March 2020

Disability Justice and Mutual Aid Pedagogy or: How I Learned to Keep Worrying and Teach Later On

We don’t want to teach students to work themselves to death over a dollar in someone else’s pocket.

by remus jackson, F. Stewart-Taylor, and Cara Wieland

When the University of Florida resumed classes after spring break, we were notified that precautions were being taken against the novel coronavirus. From what we could see, precautions took the form of hand sanitizer bottles left in our classrooms, arriving on the same day as emailed instructions to shift to online learning “wherever possible.” The order to move all classes online followed in a slew of official guidance that had to be revised as the pandemic worsened. However the instructions changed, they accompanied the cheery command “Keep Teaching.”

Advice for graduate students on how to keep teaching was lacking.

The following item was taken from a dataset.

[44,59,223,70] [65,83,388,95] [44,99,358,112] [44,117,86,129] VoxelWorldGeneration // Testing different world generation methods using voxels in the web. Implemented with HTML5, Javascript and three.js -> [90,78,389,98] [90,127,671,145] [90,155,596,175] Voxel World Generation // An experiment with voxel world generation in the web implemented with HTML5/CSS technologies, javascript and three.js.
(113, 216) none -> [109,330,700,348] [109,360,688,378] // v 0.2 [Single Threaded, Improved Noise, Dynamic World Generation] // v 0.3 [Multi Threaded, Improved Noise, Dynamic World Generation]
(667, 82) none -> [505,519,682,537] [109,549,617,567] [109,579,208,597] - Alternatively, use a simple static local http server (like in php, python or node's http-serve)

Creating newly digital classrooms that supported our students, rather than controlling or surveilling them, without relying on videochat technology with serious access barriers for students and teachers alike, required flexibility. This flexibility contrasts starkly with neoliberal “flexibility” requiring us to produce “continuity of instruction” for students in unclear and frightening situations, while frightened and unsure ourselves. As our students scattered, we kept teaching. In order to do so, we turned to strategies learned from mutual aid and disability justice.

Mutual aid comes from communist and anarchist theory and from everyday praxes of survival. The close association between mutual aid and disasters makes it a natural fit for teaching in a pandemic, because extreme circumstances reveal existing gaps and exclusions in social safety networks. COVID-19 has resulted in new coverage, including the Town Hall Project documenting COVID-19 specific mutual aid efforts.[1] However, mutual aid has a long prior history; one example is Mutual Aid Disaster Relief, which includes organizers who have been doing on the ground mutual aid since Hurricane Katrina.[2]

Inspired in part by the mutual aid of the Black Panther Party, Mutual Aid Disaster Relief mobilizes activists to support “disaster survivors in a spirit of mutual aid and solidarity.” Via Mutual Aid Disaster Relief.

Mutual aid is not limited to disasters; any organizing effort which relies on horizontal and relational organizing to meet needs within a marginalized community could constitute a mutual aid project.[3] Disability justice pedagogy inherently aligns with mutual aid pedagogy. Disability justice is an activist praxis coined by Patty Berne and disability performance art collective Sins Invalid centering “the lives, needs, and organizing strategies of disabled queer and trans and/or Black and brown people marginalized from mainstream disability rights organizing’s white-dominated, single-issue focus.”[4] Disability justice pedagogy prioritizes flexibility and multiple modes of learning to account for individual student accessibility. It is intrinsically adaptable and does not rely on punitive frameworks that exclude or further marginalize students and workers with diverse needs and backgrounds.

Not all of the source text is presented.